The entry of HIV-1 particles into target cells is mediated by interactions of the viral Env proteins on the virion surface with CD4 and chemokine receptors on the target cell. The viral Env protein complex consists of a trimer of heterodimers of gp120 and gp41. Upon gp120 engagement of CD4 and a coreceptor, gp41 undergoes dramatic structural rearrangements that catalyze fusion of the viral and cellular membranes (reviewed in reference 6). In addition to the external domains that catalyze membrane fusion, gp41 also contains a long (152 amino acids) cytoplasmic tail (CT) that resides within the virion. A variety of genetic and biochemical pieces of evidence indicate that an interaction of the gp41 CT with the MA domain of Gag occurs during HIV-1 particle assembly (8, 10, 15, 20, 21, 33). Mutations in the gp41 CT result in virions that contain reduced levels of Env, and this phenotype can be rescued by substitutions in MA. Additionally, the gp41 CT is required for polarized budding of HIV-1 particles from epithelial cell monolayers, and a direct interaction between the gp41 CT and MA in vitro has been reported (7). Furthermore, we previously showed that the HIV-1 envelope proteins, located on the virion surface, are strongly associated with the immature viral core through an interaction that requires the gp41 CT (33). The treatment of immature virions with Triton X-100 resulted in the removal of the virion-associated phospholipids; however, both gp120 and gp41 remained associated with the virions. These observations suggested that the association of gp120 with gp41 may be stabilized on the surfaces of immature HIV-1 particles, and we reasoned that regulation of the gp120-gp41 interaction could have functional consequences. We therefore hypothesized that fusion of HIV-1, mediated by gp41 on the viral surface, is regulated by an interaction of the gp41 CT with Gag within immature virions. Such “inside-out” regulation of membrane fusion might enhance HIV-1 replication by preventing the entry of immature noninfectious particles. Two specific predictions of this model are as follows: (i) immature HIV-1 particles will be impaired for fusion with target cells and (ii) the fusion defect can be relieved by truncation of the gp41 CT. In this study, we present evidence confirming both predictions, thereby demonstrating a novel role for the gp41 CT in coupling HIV-1 fusion competence to virion maturation.
MATERIALS AND METHODS
Virus-cell fusion assay.HIV-1 particles carrying a β-lactamase reporter protein were produced by cotransfection of 293T cells with cloned HIV-1 proviral DNA and pMM310, a construct encoding β-lactamase (BlaM) fused to the amino terminus of the virion protein Vpr (BlaM-Vpr), thereby targeting BlaM to the virion. To assay fusion, we inoculated SupT1 cells (100,000) by centrifugation at 600 × g for 1.5 h at 35°C with dilutions of viruses in 100-μl total volumes and incubated them at 37°C for 2 h to allow virus-cell fusion. CCF2/AM (35) (20 μM; Aurora Biosciences Corp.) was added, and the cultures were incubated for 14 h at room temperature. Cells were pelleted and resuspended in phosphate-buffered saline (PBS), and the fluorescence was measured at 447 and 520 nm in a microplate fluorometer after excitation at 409 nm. Fluorescence ratios were calculated after subtraction of the average background fluorescence of control cultures containing no virus (blue values) and wells containing PBS (green values). Duplicate determinations were performed for each virus dilution, and the fusion values typically agreed to within 10%.

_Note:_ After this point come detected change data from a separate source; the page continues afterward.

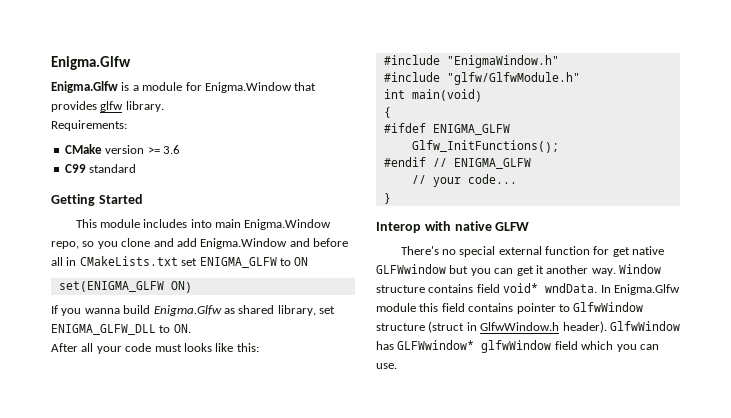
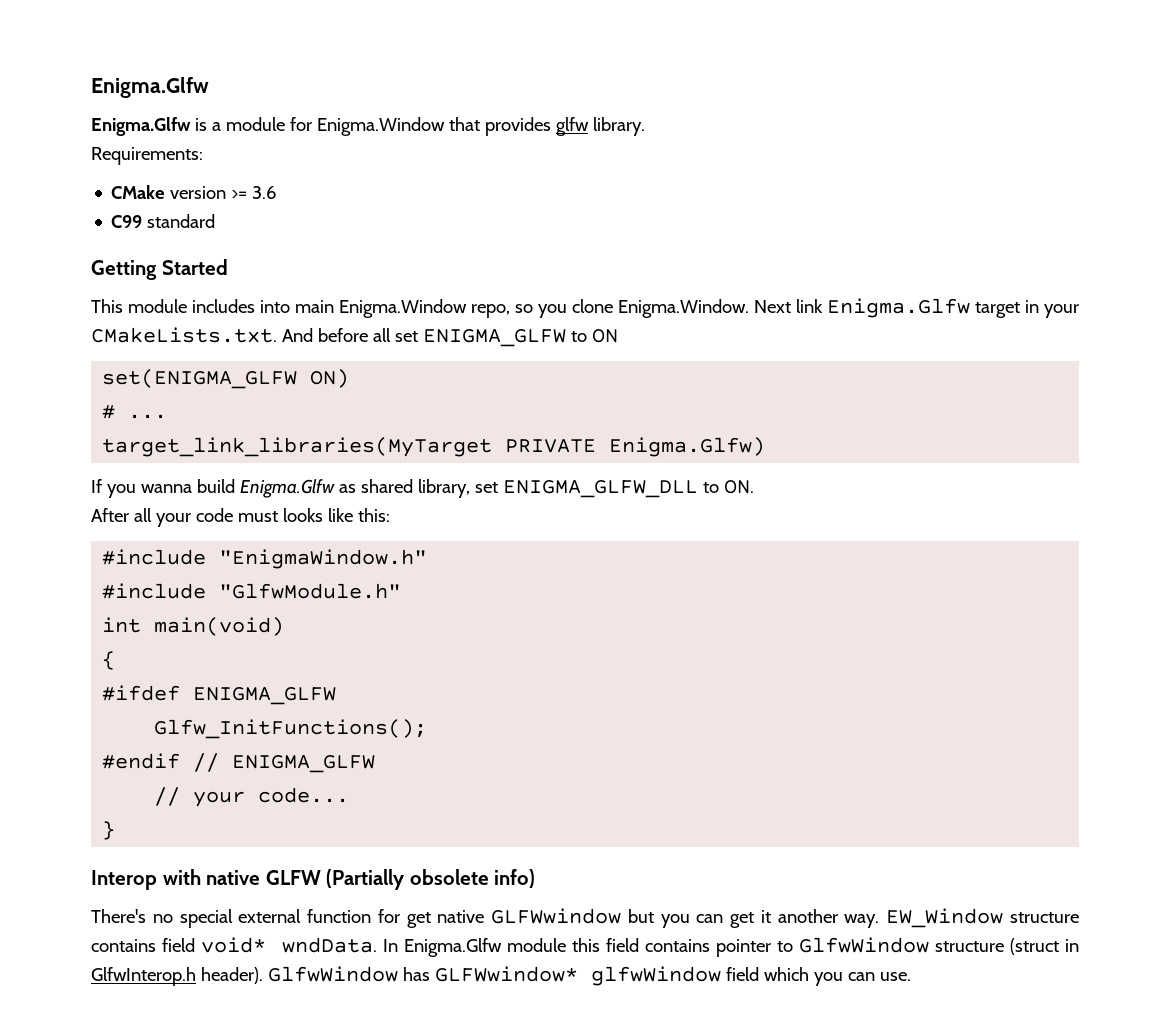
[153,238,348,249] [51,256,178,266] and add Enigma.Window and before all in CMakeLists.txt -> [618,298,1079,318] [91,327,391,343] Enigma.Window. Next link Enigma.Glfw target in your CMakeLists.txt. And before all
(192, 287) none -> [102,405,168,419] [102,437,766,457] // # ... // target_link_libraries(MyTarget PRIVATE Enigma.Glfw)
[446,72,580,85] "glfw/GlfwModule.h" -> [219,583,402,599] "GlfwModule.h"
(530, 226) none -> [326,869,536,890] (Partially obsolete info)
[619,264,661,274] Window -> [886,908,1004,928] EW_Window
[480,322,560,331] GlfwWindow.h -> [91,967,196,986] GlfwInterop.h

Viruses.The viral mutants used in this study were derived from the wild-type infectious HIV-1 proviral clone pNL4-3 (1). Viruses were produced by transient transfection of 293T cells in 100-mm-diameter dishes with 20 μg of proviral DNA and 7 μg of pMM310, encoding a BlaM-Vpr fusion protein, by a calcium phosphate method. For the generation of HIV-1(VSV) pseudotyped viruses, the proviral DNA was reduced to 18 μg and 2 μg of pHCMV-G was included. Virus stocks were harvested 36 to 48 h after transfection and clarified through 0.45-μm-pore-size syringe filters, and aliquots were buffered with HEPES (10 mM) prior to storage at −80°C. HIV-1 stocks were assayed for p24 by enzyme-linked immunosorbent assays (ELISAs) (31) after incubation for 10 min at 95°C in the presence of 1% sodium dodecyl sulfate (SDS) to disrupt immature particles and subsequent dilution of at least 100-fold to prevent SDS interference with antigen-antibody interactions. This procedure was capable of accurately quantifying the levels of both processed and unprocessed Gag proteins, as demonstrated by Western blot analysis of Gag cleavage mutants with a variety of HIV-specific antisera after the analysis of equal quantities of wild-type and mutant virions by ELISA.

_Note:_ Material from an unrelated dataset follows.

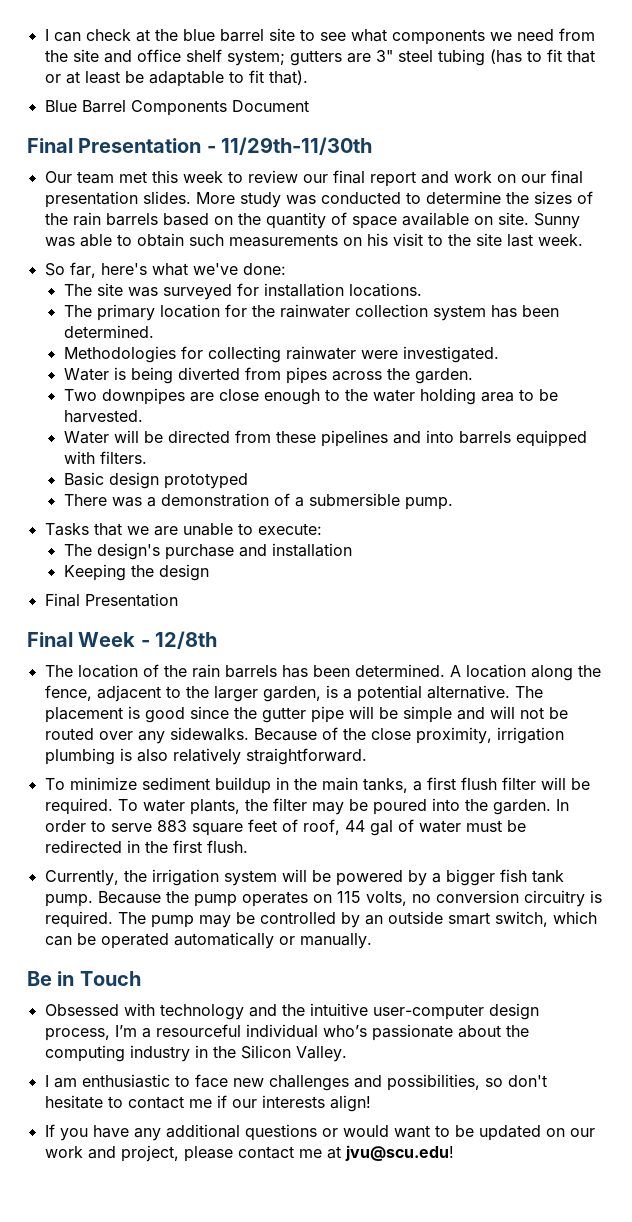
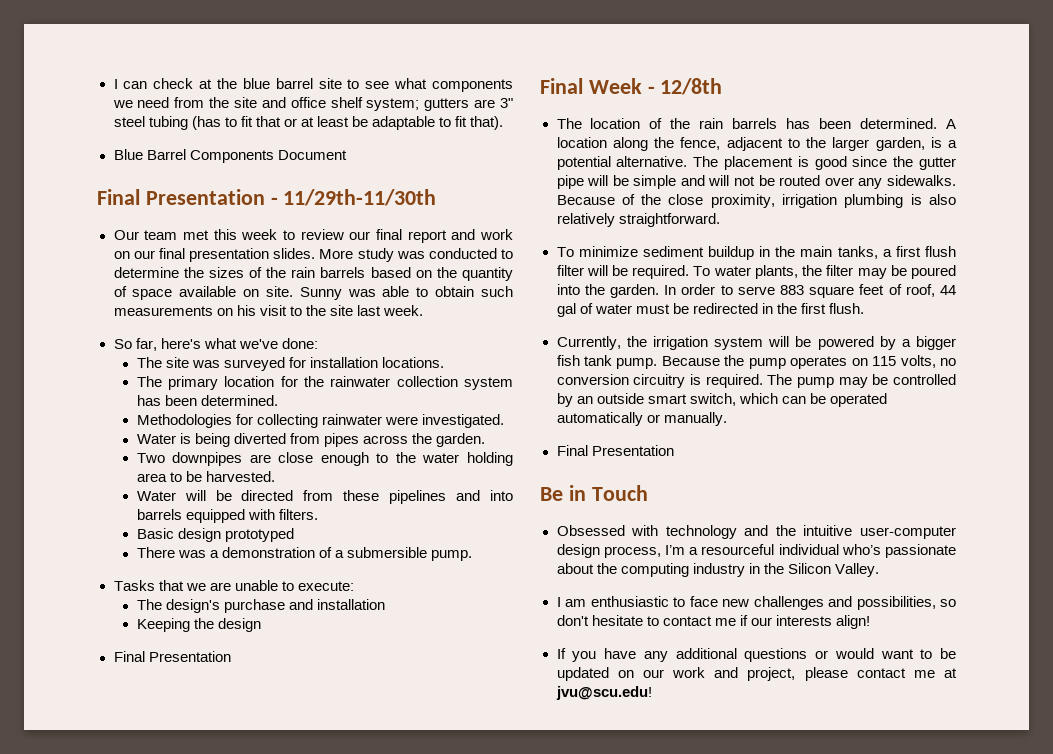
(372, 941) none -> [556,445,674,456] // Final Presentation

The pNL-MA/CA mutant, containing a point mutation preventing cleavage at the MA-CA junction, was previously described (33). pNL-MA/p2 and pNL-MA/NC were created by transferring the SpeI-ApaI fragments of the previously described CA5 and CA6 mutants (32), respectively, into pNL-MA/CA. The remaining mutations were created by PCR fragment segment overlap extension. pNL-MA/p6 produces HIV-1 particles containing defects in all of the known Pr55Gag cleavage sites and was generated by substituting Ile codons for the Asn and Phe codons at the P1 positions of the NC-p1 and p1-p6 junctions, respectively. The Asn-to-Ile mutation was generated by a PCR with the forward primer 5′-GCTATTTTTTTAGGGAAGATCTGGCCATCC. This mutant was then used as a template for the Phe-Ile substitution. The forward primer used for this mutation was 5′-CCAGGGAATATTCTTCAGAGTCGACCAGAGCCAACA. An ApaI-BclI fragment containing both mutations was transferred into pNL-MA/NC to generate pNL-MA/p6. PCR-amplified regions of the proviral clones were sequenced to confirm the presence of the desired mutations and that there were no additional mutations. env-defective versions of the Pr55Gag cleavage site mutants were generated by replacing the EcoRI-BamHI fragments with those from pNL4-3Env− and pNL4-3CTdel144-2 (21).

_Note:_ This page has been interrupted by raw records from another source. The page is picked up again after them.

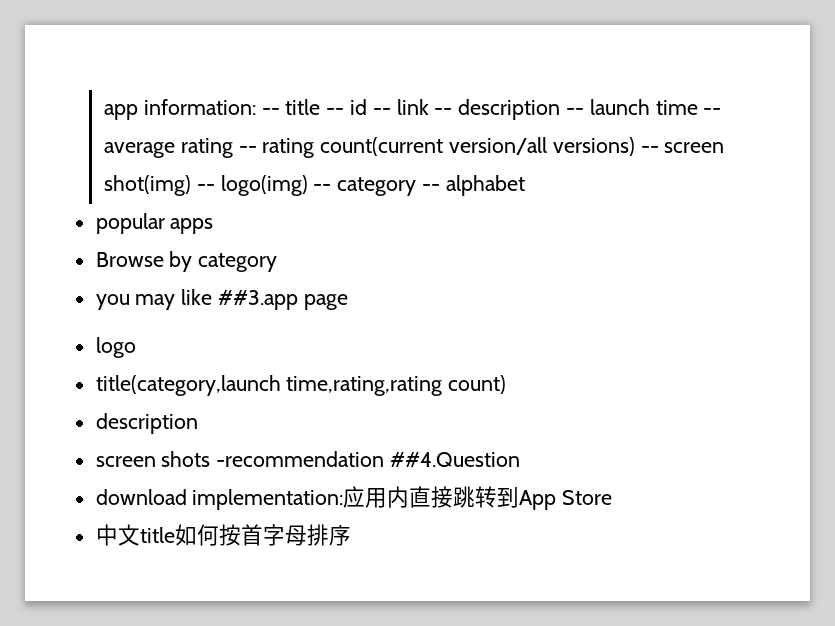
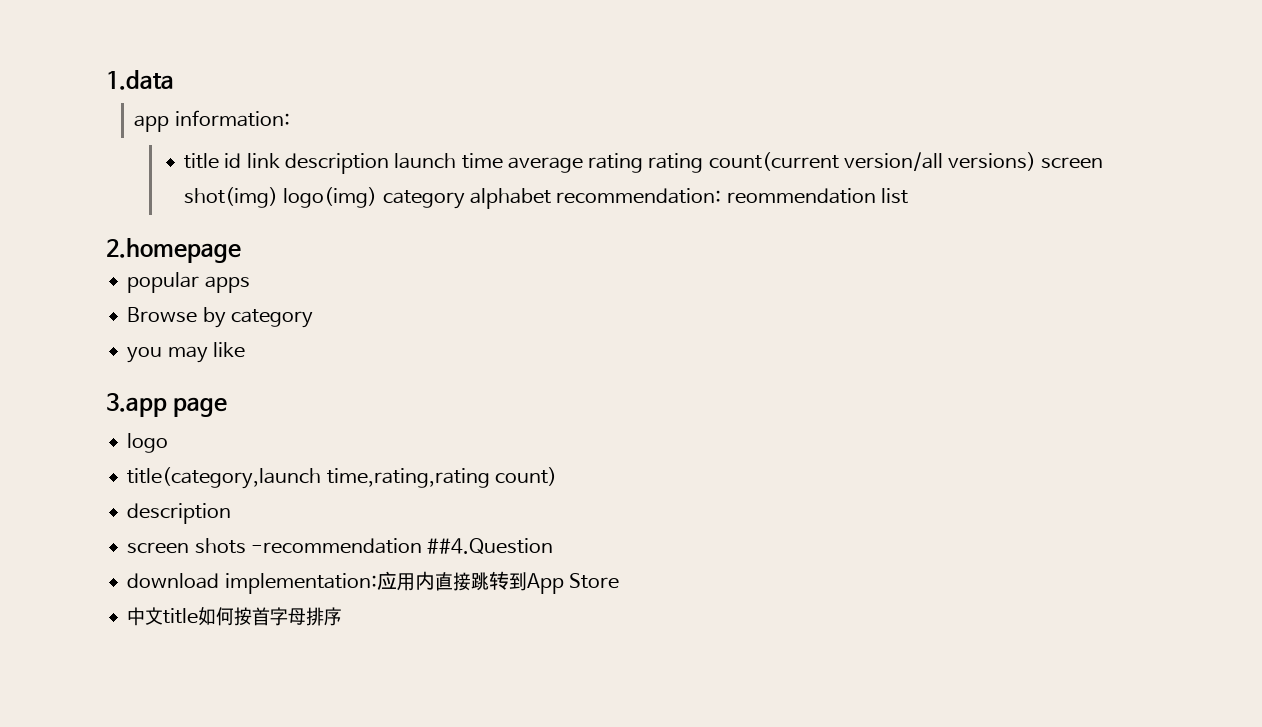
(103, 112) none -> [106,70,174,90] 1.data //
[261,99,584,120] -- title -- id -- link -- description -- -> [184,153,390,174] // title id link description
[703,108,722,115] -- -> (503, 161) none
[238,146,257,153] -- -> (644, 163) none
[640,146,659,153] -- -> (1037, 161) none
[196,175,525,196] -- logo(img) -- category -- alphabet -> [283,187,908,209] [106,238,241,263] logo(img) category alphabet recommendation: reommendation list // 2.homepage
[218,290,299,310] ##3.app -> [106,393,167,417] // 3.app

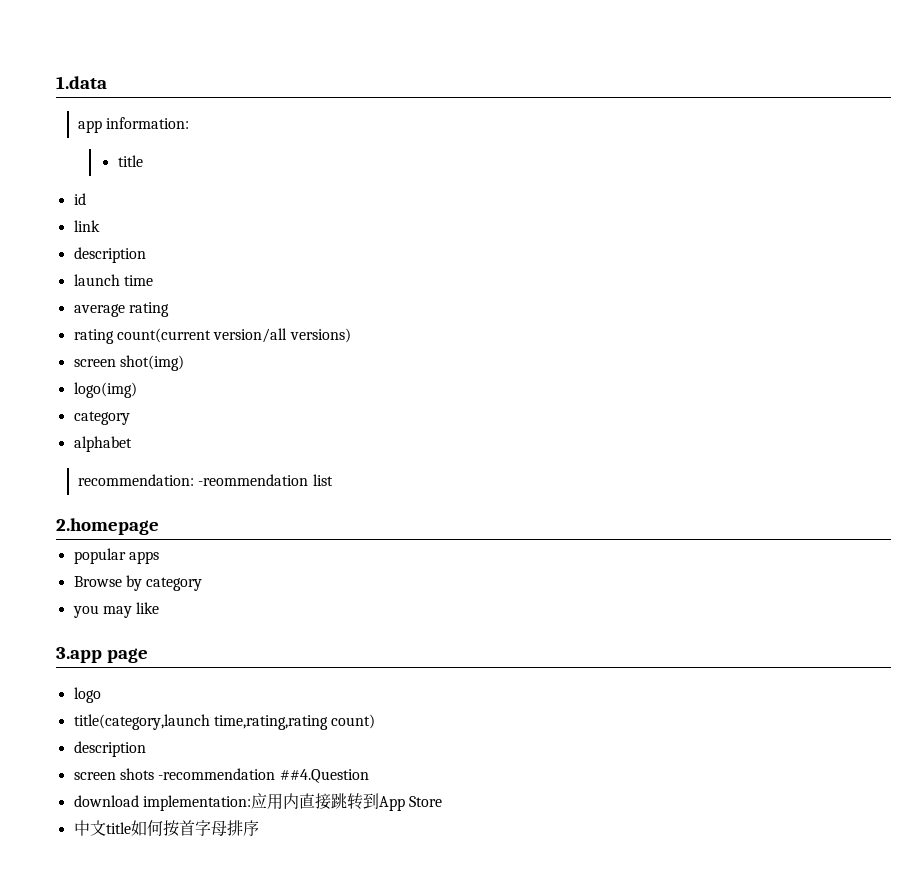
(220, 161) none -> (143, 161) //
(242, 160) none -> (86, 199) //
[285,153,390,174] description -> [73,247,146,263] // description //
(503, 161) none -> (153, 280) //
(644, 163) none -> (169, 309) //
(1037, 161) none -> (351, 335) //
(279, 197) none -> (184, 363) //
[382,190,465,209] category -> [73,411,130,425] // category //
[556,188,876,204] recommendation: reommendation -> [78,474,309,486] // recommendation: -reommendation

An immunoblot analysis of pelleted virions was performed as previously described (33). Blots were probed sequentially with a monoclonal antibody against HIV-1 gp120 (902; NIH AIDS Research and Reference Reagent Program), 2F5 monoclonal antibody against gp41, a monoclonal antibody against Escherichia coli β-lactamase (QED Biosciences, Inc.), and a rabbit antiserum against HIV-1 CA (from Didier Trono). Proteins were detected by chemiluminescence after binding of the appropriate horseradish peroxidase-conjugated secondary antibodies.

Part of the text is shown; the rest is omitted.